Além disso, Moraes impôs novas restrições ao ex-presidente, que está proibido de receber visitas, exceto dos seus advogados. Outro ponto importante é a proibição de uso de celulares, tanto pessoais quanto de terceiros.
Essas decisões foram tomadas após o descumprimento de uma medida cautelar que proibiu Bolsonaro de utilizar redes sociais de terceiros. Na véspera, durante atos de apoio pelo Brasil, o senador Flávio Bolsonaro (PL-RJ) publicou um vídeo em suas plataformas mostrando a manifestação do ex-presidente.
No mês passado, o ministro Moraes já havia determinado outras restrições, como o uso de tornozeleira eletrônica e limitações nas redes sociais. Essas medidas foram justificadas pelo descumprimento anterior das condições estabelecidas.

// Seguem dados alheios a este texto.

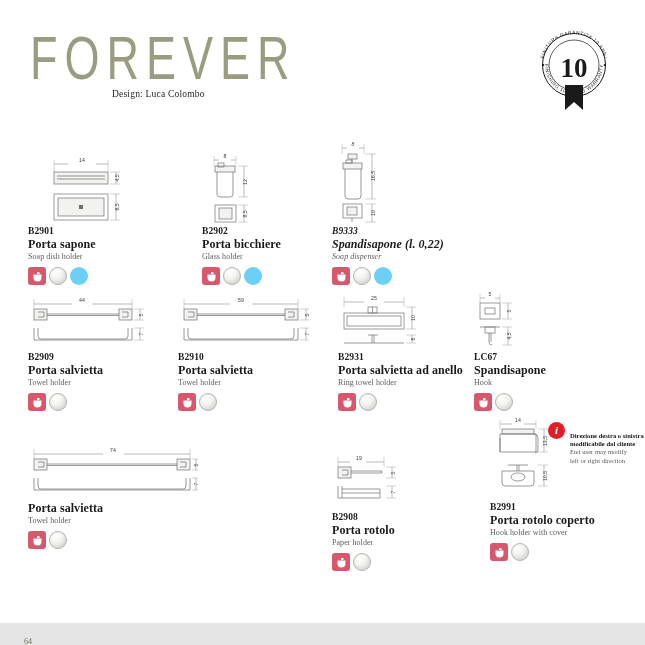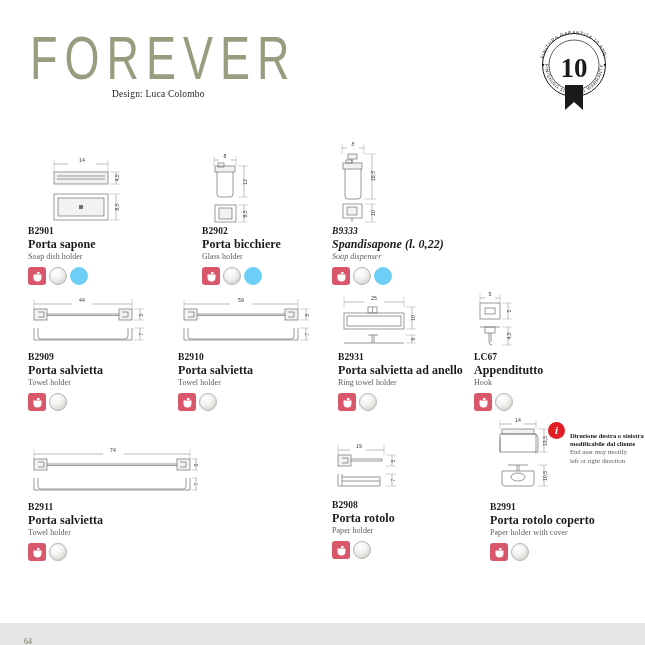--- a/index.html
+++ b/index.html
@@ -427,21 +427,21 @@
         <line class="ln-obj" x1="15" y1="41" x2="15" y2="50"></line>
         <line class="ln-obj" x1="17" y1="41" x2="17" y2="50"></line>
         <path class="ln-obj" d="M15,50 q0,3 3,3" fill="none"></path>
         <line class="ln-d" x1="28" y1="35" x2="38" y2="35"></line>
         <line class="ln-d" x1="28" y1="53" x2="38" y2="53"></line>
         <line class="ln" x1="34" y1="35" x2="34" y2="53"></line>
         <text class="dim-text" x="37" y="44" text-anchor="middle" transform="rotate(-90 37 44)">4,5</text>
       </svg>
     </div>
     <div class="code">LC67</div>
-    <div class="name-it">Appenditutto</div>
+    <div class="name-it">Spandisapone</div>
     <div class="name-en">Hook</div>
     <div class="swatches">
       <div class="sw sw-chrome-special">
         <svg width="11" height="11" viewBox="0 0 11 11">
             <path d="M1.5 3.5 h8 v3 a4 4 0 0 1 -8 0 z M5 1 h2.5 v2 h-2.5 z" fill="#ffffff"></path>
           </svg>
       </div>
       <div class="sw sw-chrome"></div>
     </div>
   </div>
@@ -465,34 +465,33 @@
         <line class="ln" x1="168" y1="14" x2="168" y2="25"></line>
         <text class="dim-text" x="170" y="20" text-anchor="middle" transform="rotate(-90 170 20)">5</text>
         <path class="ln-obj" d="M6,33 v12 h156 v-12" fill="none"></path>
         <path class="ln-obj" d="M10,33 v8 q0,3 3,3 h142 q3,0 3,-3 v-8" fill="none"></path>
         <line class="ln-d" x1="164" y1="33" x2="170" y2="33"></line>
         <line class="ln-d" x1="164" y1="45" x2="170" y2="45"></line>
         <line class="ln" x1="168" y1="33" x2="168" y2="45"></line>
         <text class="dim-text" x="170" y="39" text-anchor="middle" transform="rotate(-90 170 39)">7</text>
       </svg>
     </div>
-    <div class="code">B2911</div>
     <div class="name-it">Porta salvietta</div>
     <div class="name-en">Towel holder</div>
     <div class="swatches">
       <div class="sw sw-chrome-special">
         <svg width="11" height="11" viewBox="0 0 11 11">
             <path d="M1.5 3.5 h8 v3 a4 4 0 0 1 -8 0 z M5 1 h2.5 v2 h-2.5 z" fill="#ffffff"></path>
           </svg>
       </div>
       <div class="sw sw-chrome"></div>
     </div>
   </div>
 
-  <div class="product" style="left:332px; top:313px; width:140px;">
+  <div class="product" style="left:332px; top:325px; width:140px;">
     <div class="draw" style="height:55px;">
       <svg width="110" height="55" viewBox="0 0 110 55">
         <line class="ln-d" x1="6" y1="2" x2="6" y2="12"></line>
         <line class="ln-d" x1="52" y1="2" x2="52" y2="12"></line>
         <line class="ln" x1="6" y1="7" x2="18" y2="7"></line>
         <line class="ln" x1="34" y1="7" x2="52" y2="7"></line>
         <text class="dim-text" x="27" y="5" text-anchor="middle">19</text>
         <rect class="ln-obj fill-lt" x="6" y="12" width="13" height="11"></rect>
         <path class="ln-obj" d="M10,15 h6 v5 h-6"></path>
         <line class="ln-obj" x1="19" y1="16" x2="50" y2="16"></line>
@@ -559,21 +558,21 @@
         <div class="callout-text">
           <div class="callout-l1">Direzione destra o sinistra</div>
           <div class="callout-l1">modificabile dal cliente</div>
           <div class="callout-l2">End user may modify</div>
           <div class="callout-l2">left or right direction</div>
         </div>
       </div>
     </div>
     <div class="code">B2991</div>
     <div class="name-it">Porta rotolo coperto</div>
-    <div class="name-en">Paper holder with cover</div>
+    <div class="name-en">Hook holder with cover</div>
     <div class="swatches">
       <div class="sw sw-chrome-special">
         <svg width="11" height="11" viewBox="0 0 11 11">
             <path d="M1.5 3.5 h8 v3 a4 4 0 0 1 -8 0 z M5 1 h2.5 v2 h-2.5 z" fill="#ffffff"></path>
           </svg>
       </div>
       <div class="sw sw-chrome"></div>
     </div>
   </div>
 

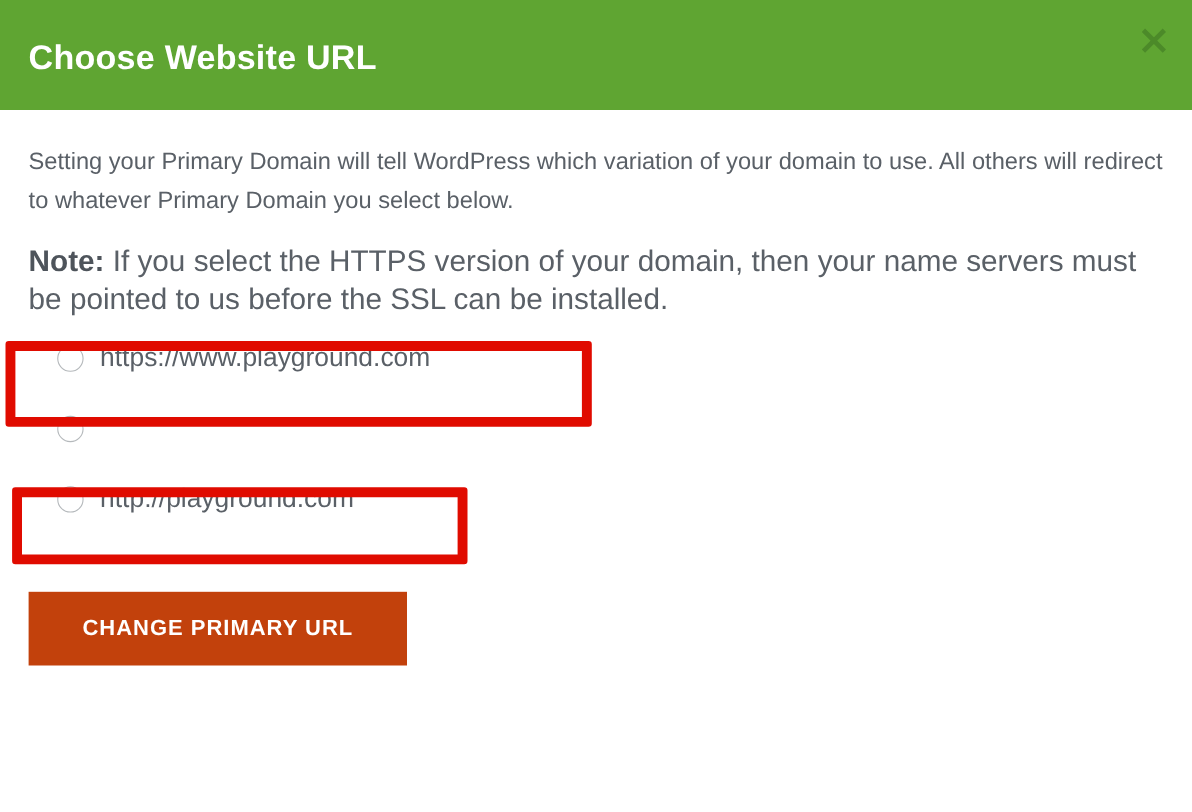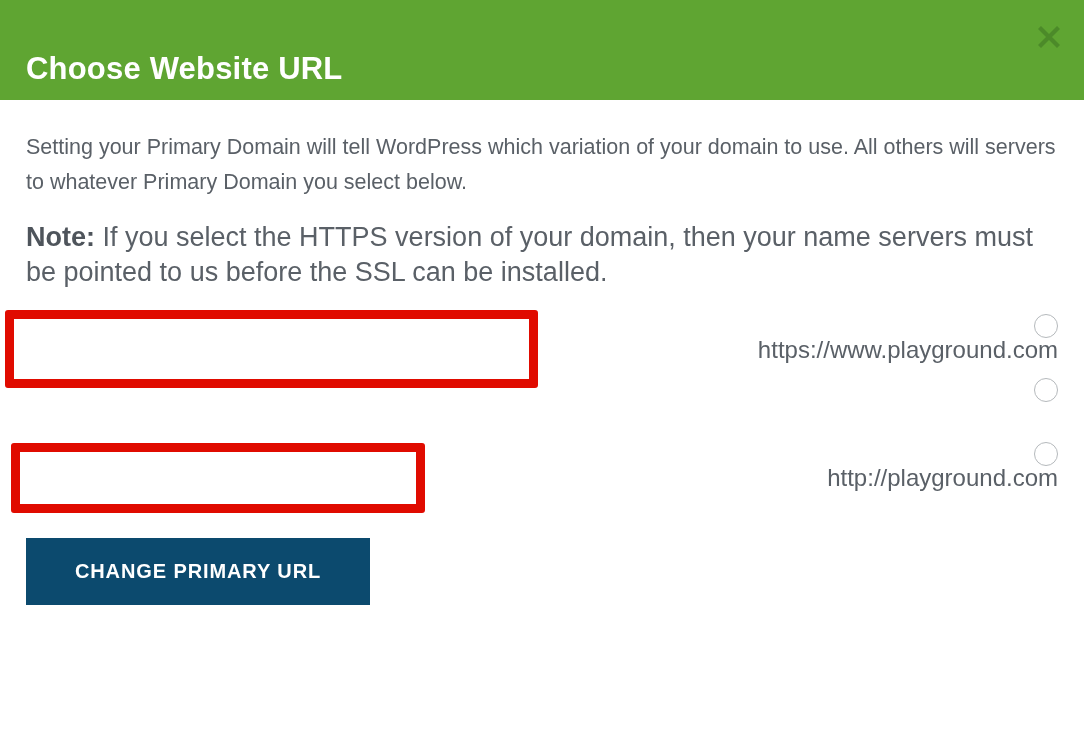--- a/index.html
+++ b/index.html
@@ -22,21 +22,21 @@
     background: #ffffff;
     position: relative;
   }
 
   
   .modal-header {
     height: 100px;
     background: #5FA532;
     position: relative;
     display: flex;
-    align-items: flex-end;
+    align-items: center;
     padding: 16px 26px;
   }
   .modal-title {
     color: #ffffff;
     font-size: 31px;
     font-weight: bold;
     letter-spacing: 0.2px;
     line-height: 1;
     margin: 0;
     padding-top: 4px;
@@ -77,25 +77,24 @@
   }
   .note-label { font-weight: bold; color: #4E545B; }
 
   
   .options {
     margin-top: 24px;
     position: relative;
   }
   .option-row {
     display: flex;
-    align-items: flex-end;
+    align-items: flex-start;
     height: 64px;
     padding-left: 26px;
     position: relative;
-    flex-direction: column;
   }
   .radio {
     width: 24px;
     height: 24px;
     border: 1.6px solid #B5B9BC;
     border-radius: 50%;
     background: #ffffff;
     flex: 0 0 auto;
     cursor: pointer;
   }
@@ -116,21 +115,21 @@
     pointer-events: none;
   }
   #annot-0 { left: 5px;  top: 310px; width: 533px; height: 78px; }
   #annot-1 { left: 11px; top: 443px; width: 414px; height: 70px; }
 
   
   .footer {
     padding: 32px 26px 0 26px;
   }
   .primary-btn {
-    background: #0c4a6e;
+    background: #c2410c;
     color: #ffffff;
     border: none;
     font-family: "Liberation Sans", sans-serif;
     font-size: 20px;
     font-weight: bold;
     letter-spacing: 0.9px;
     padding: 0 30px;
     height: 67px;
     min-width: 344px;
     cursor: pointer;
@@ -147,21 +146,21 @@
     <button class="close-btn">
       <span>
         <svg width="26" height="26" viewBox="0 0 26 26" aria-hidden="true">
           <path d="M3.5 3.5 L22.5 22.5 M22.5 3.5 L3.5 22.5" stroke="#4C8A29" stroke-width="4.2" stroke-linecap="butt"></path>
         </svg>
       </span>
     </button>
   </div>
 
   <div class="modal-body">
-    <p class="intro-text">Setting your Primary Domain will tell WordPress which variation of your domain to use. All others will servers to whatever Primary Domain you select below.</p>
+    <p class="intro-text">Setting your Primary Domain will tell WordPress which variation of your domain to use. All others will redirect to whatever Primary Domain you select below.</p>
     <p class="note-text"><span class="note-label">Note:</span><span> If you select the HTTPS version of your domain, then your name servers must be pointed to us before the SSL can be installed.</span></p>
 
     <div class="options">
 
       <div class="option-row">
         <span class="radio"></span>
         <span class="option-label">https://www.playground.com</span>
       </div>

“Não há dúvidas de que houve o descumprimento da medida cautelar imposta a Jair Bolsonaro, pois o réu produziu material para publicação nas redes sociais de seus três filhos e de todos os seus seguidores e apoiadores políticos, com claro conteúdo de incentivo e instigação a ataques ao Supremo Tribunal Federal (STF) e apoio, ostensivo, à intervenção estrangeira no Poder Judiciário brasileiro”, afirmou Moraes.
A investigação está relacionada ao deputado federal Eduardo Bolsonaro (PL-SP), filho do ex-presidente, que atua junto ao governo dos EUA para promover retaliações contra o governo brasileiro e seus ministros do Supremo. Eduardo pediu licença do mandato e se mudou para os Estados Unidos sob alegação de perseguição política.
O ex-presidente é investigado por transferir recursos via pix para custear a estadia do filho no exterior e é réu na ação penal relacionada à tentativa de golpe no STF, cujo julgamento está agendado para setembro.